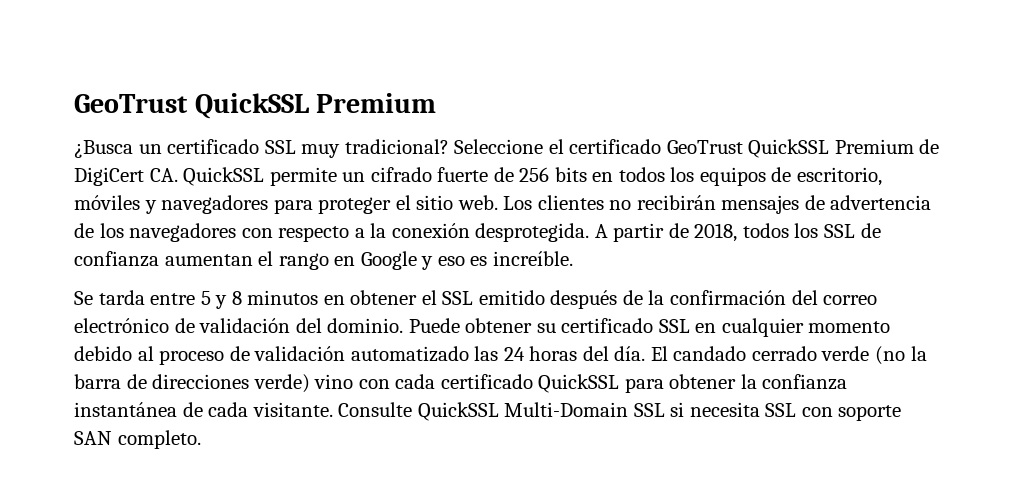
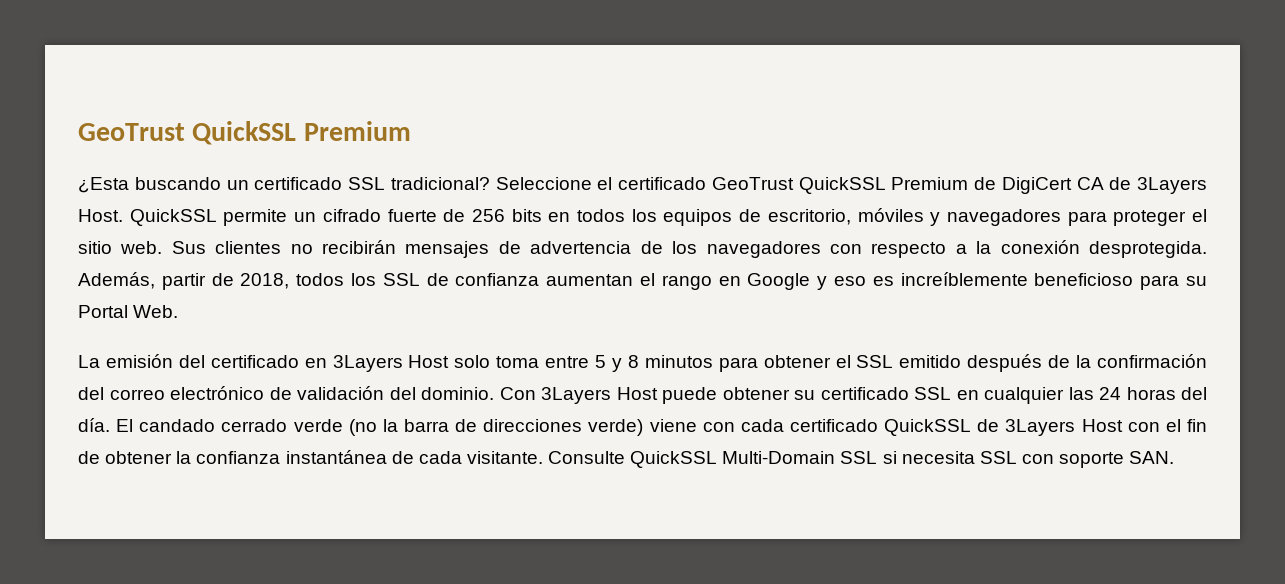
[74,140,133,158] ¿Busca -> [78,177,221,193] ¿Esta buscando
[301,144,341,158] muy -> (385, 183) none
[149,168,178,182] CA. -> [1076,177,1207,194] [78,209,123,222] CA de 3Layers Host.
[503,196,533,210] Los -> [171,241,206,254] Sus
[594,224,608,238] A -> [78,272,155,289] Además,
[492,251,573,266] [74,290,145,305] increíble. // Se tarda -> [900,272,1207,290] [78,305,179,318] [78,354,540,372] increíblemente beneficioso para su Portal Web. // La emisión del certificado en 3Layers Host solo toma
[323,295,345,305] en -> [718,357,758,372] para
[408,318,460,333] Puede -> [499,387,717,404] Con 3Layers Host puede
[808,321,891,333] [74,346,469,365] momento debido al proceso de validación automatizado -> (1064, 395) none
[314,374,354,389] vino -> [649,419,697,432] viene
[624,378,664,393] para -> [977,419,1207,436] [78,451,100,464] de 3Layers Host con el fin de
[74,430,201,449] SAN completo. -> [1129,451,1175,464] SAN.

______

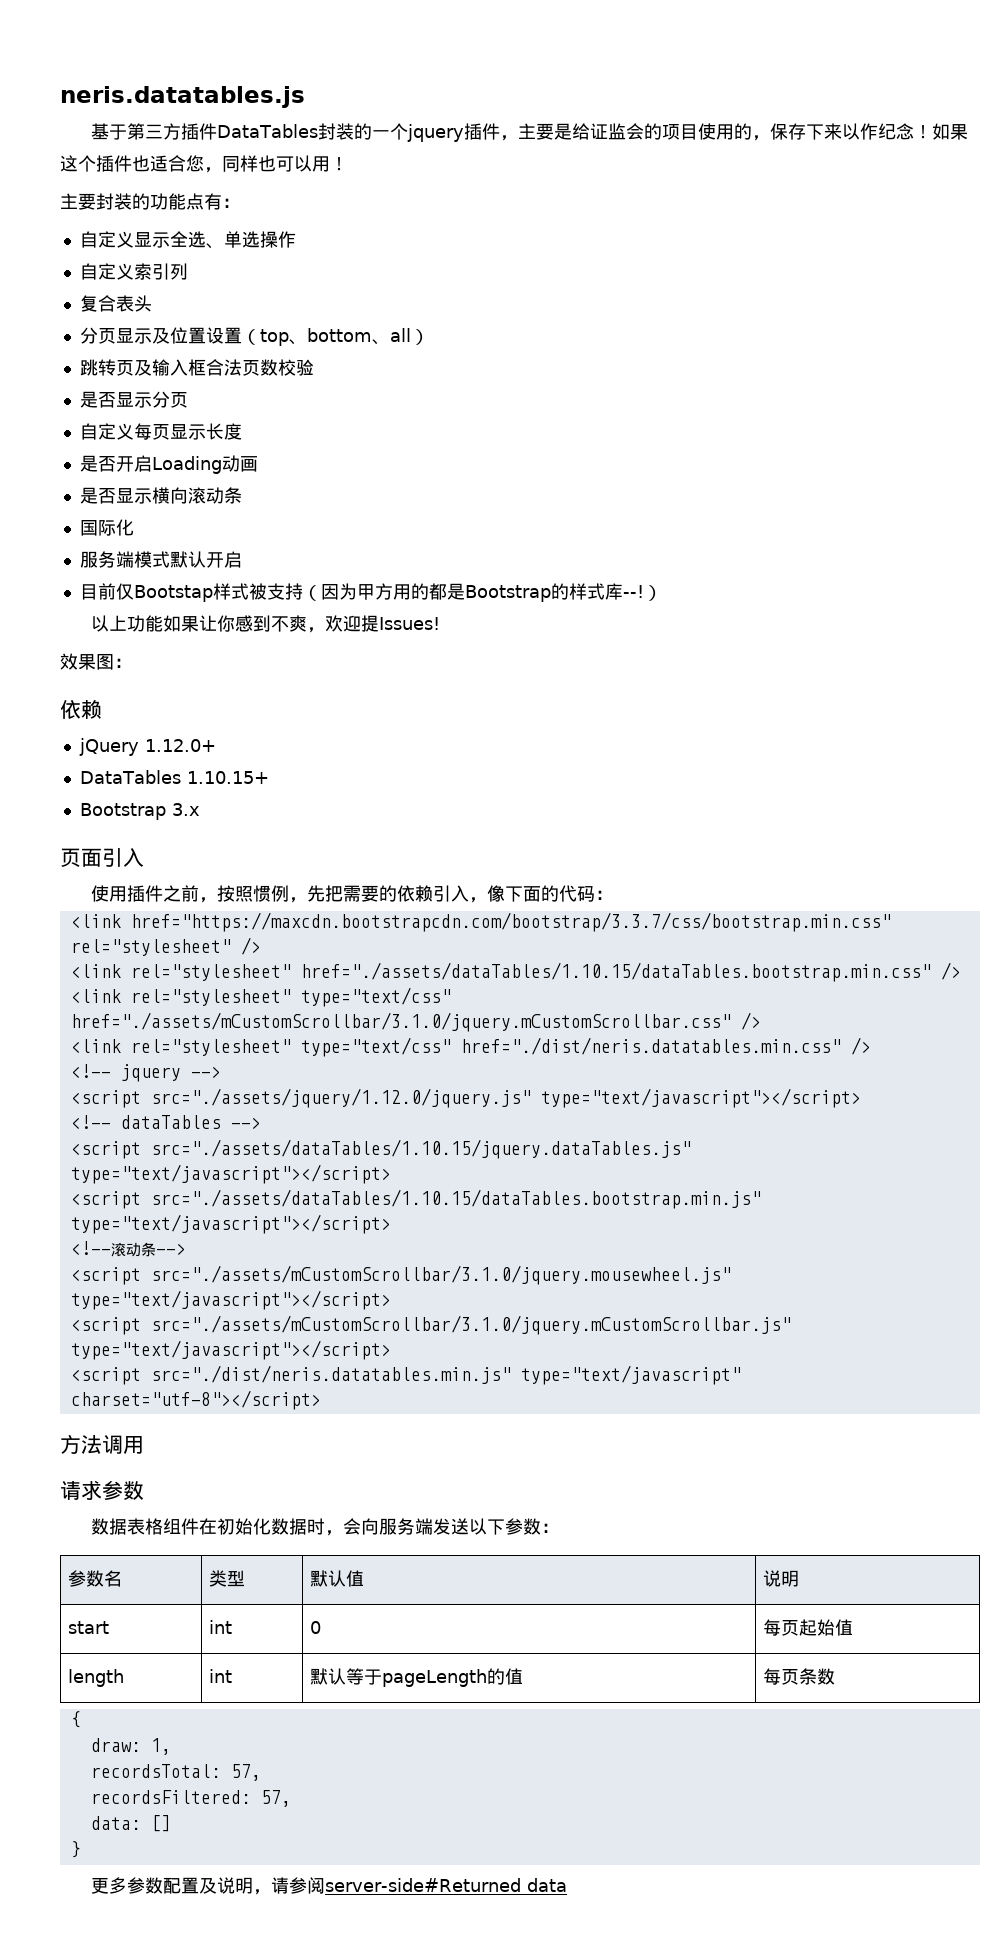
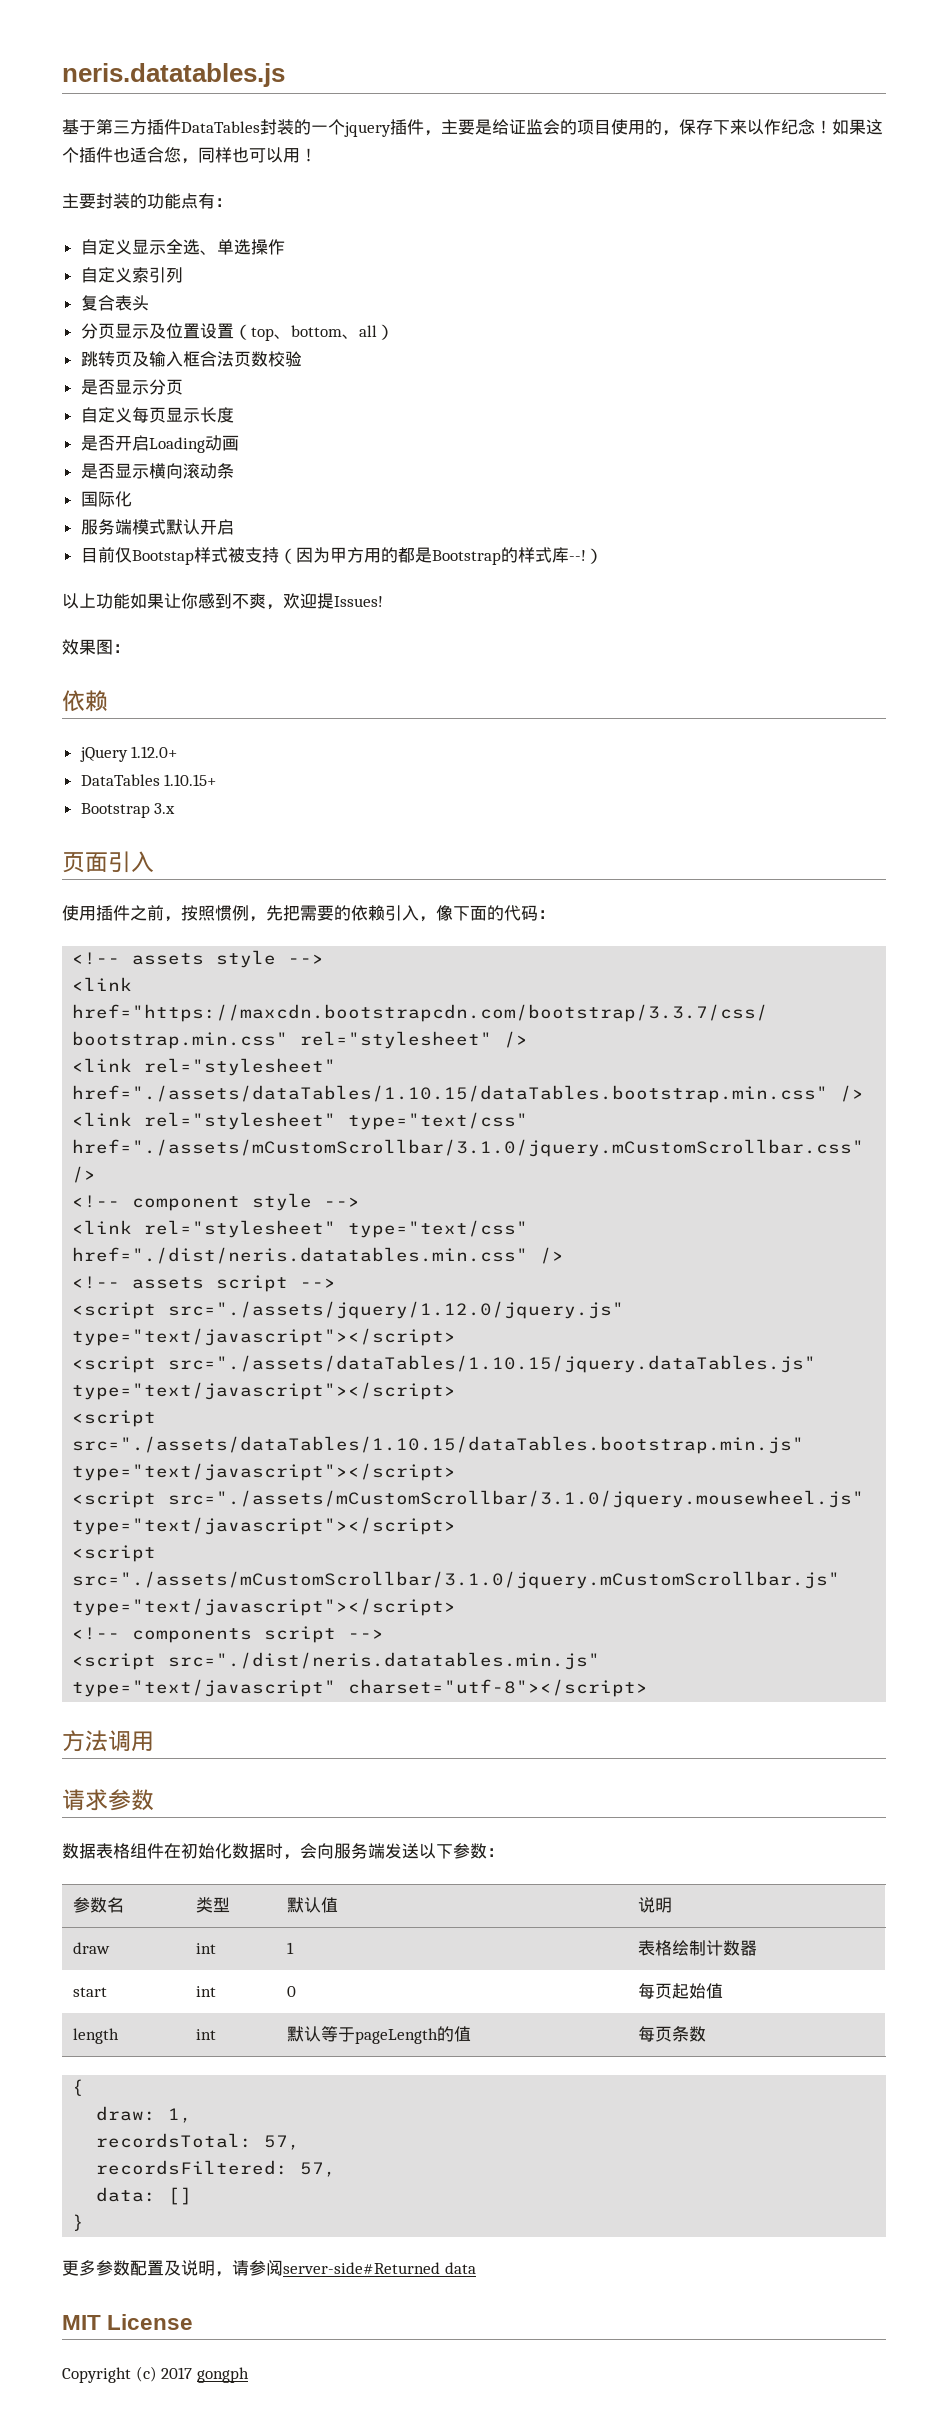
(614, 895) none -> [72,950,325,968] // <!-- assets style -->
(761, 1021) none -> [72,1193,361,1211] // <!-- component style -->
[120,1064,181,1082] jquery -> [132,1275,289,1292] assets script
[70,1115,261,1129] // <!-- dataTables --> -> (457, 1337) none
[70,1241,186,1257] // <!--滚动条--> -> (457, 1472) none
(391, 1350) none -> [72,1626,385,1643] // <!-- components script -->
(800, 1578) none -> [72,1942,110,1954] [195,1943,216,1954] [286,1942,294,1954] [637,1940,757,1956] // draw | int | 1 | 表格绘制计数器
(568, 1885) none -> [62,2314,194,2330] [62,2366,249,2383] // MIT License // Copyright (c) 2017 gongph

______

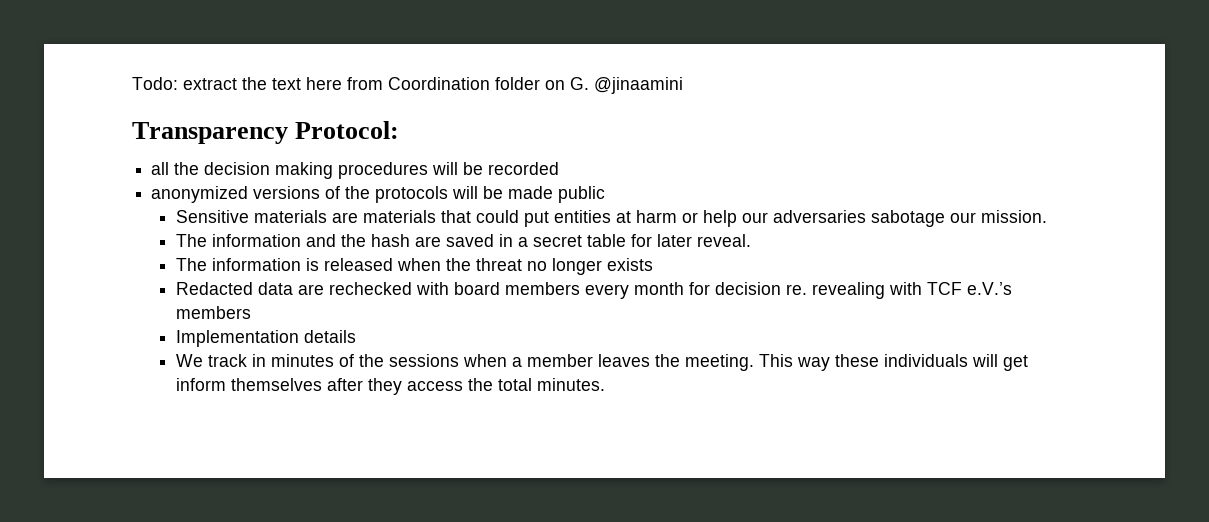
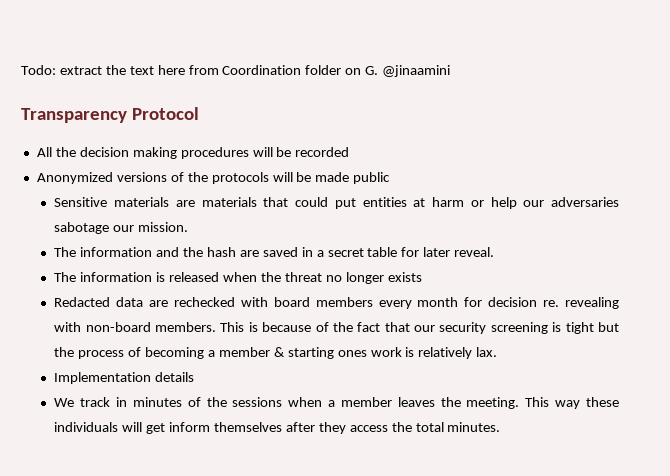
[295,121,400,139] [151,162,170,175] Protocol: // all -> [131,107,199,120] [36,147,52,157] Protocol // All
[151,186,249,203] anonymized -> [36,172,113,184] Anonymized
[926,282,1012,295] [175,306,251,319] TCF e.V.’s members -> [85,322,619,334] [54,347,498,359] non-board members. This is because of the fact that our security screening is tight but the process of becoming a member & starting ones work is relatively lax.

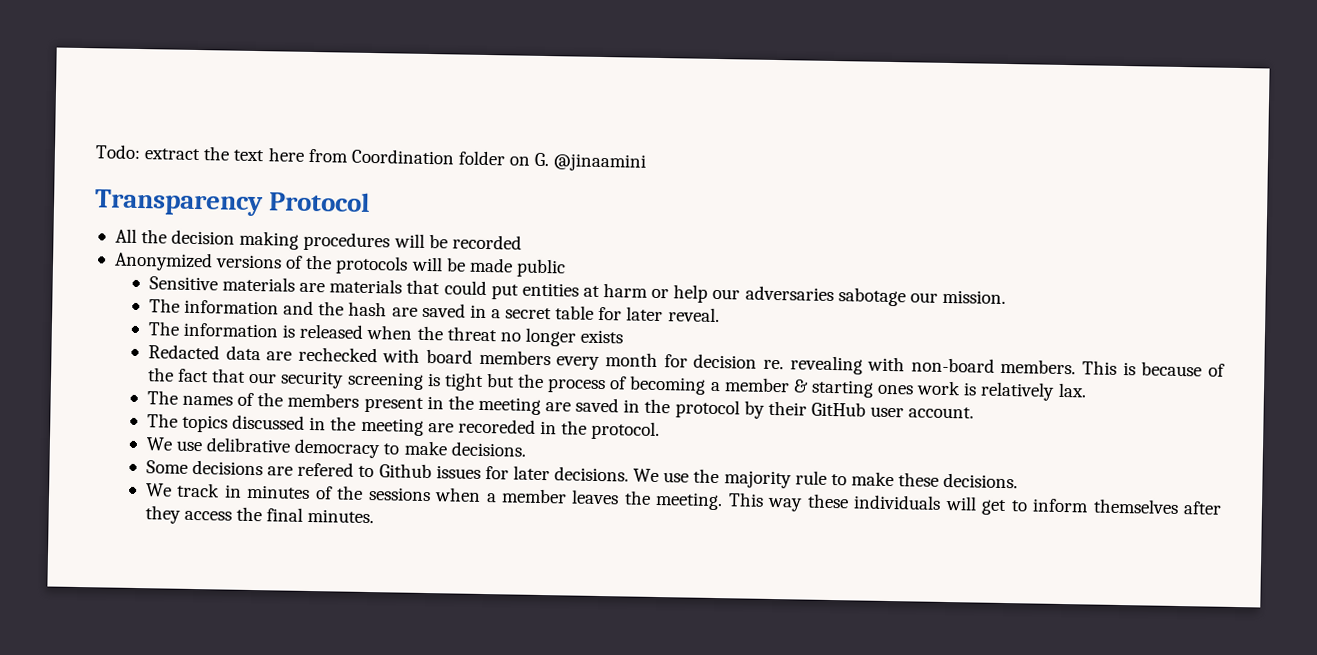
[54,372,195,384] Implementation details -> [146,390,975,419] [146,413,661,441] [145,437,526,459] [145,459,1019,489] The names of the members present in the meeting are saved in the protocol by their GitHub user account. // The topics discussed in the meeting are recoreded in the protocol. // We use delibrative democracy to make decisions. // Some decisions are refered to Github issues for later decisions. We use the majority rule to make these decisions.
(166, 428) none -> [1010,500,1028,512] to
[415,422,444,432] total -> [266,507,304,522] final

______

- Description of the task
Please reproduce the lines from the line with "[301,144,341,158] muy -> (385, 183) none" to the line with "[492,251,573,266] [74,290,145,305] increíble.", both ends included, exactly as they appear above.

- Solution for this task
[301,144,341,158] muy -> (385, 183) none
[149,168,178,182] CA. -> [1076,177,1207,194] [78,209,123,222] CA de 3Layers Host.
[503,196,533,210] Los -> [171,241,206,254] Sus
[594,224,608,238] A -> [78,272,155,289] Además,
[492,251,573,266] [74,290,145,305] increíble. // Se tarda -> [900,272,1207,290] [78,305,179,318] [78,354,540,372] increíblemente beneficioso para su Portal Web. // La emisión del certificado en 3Layers Host solo toma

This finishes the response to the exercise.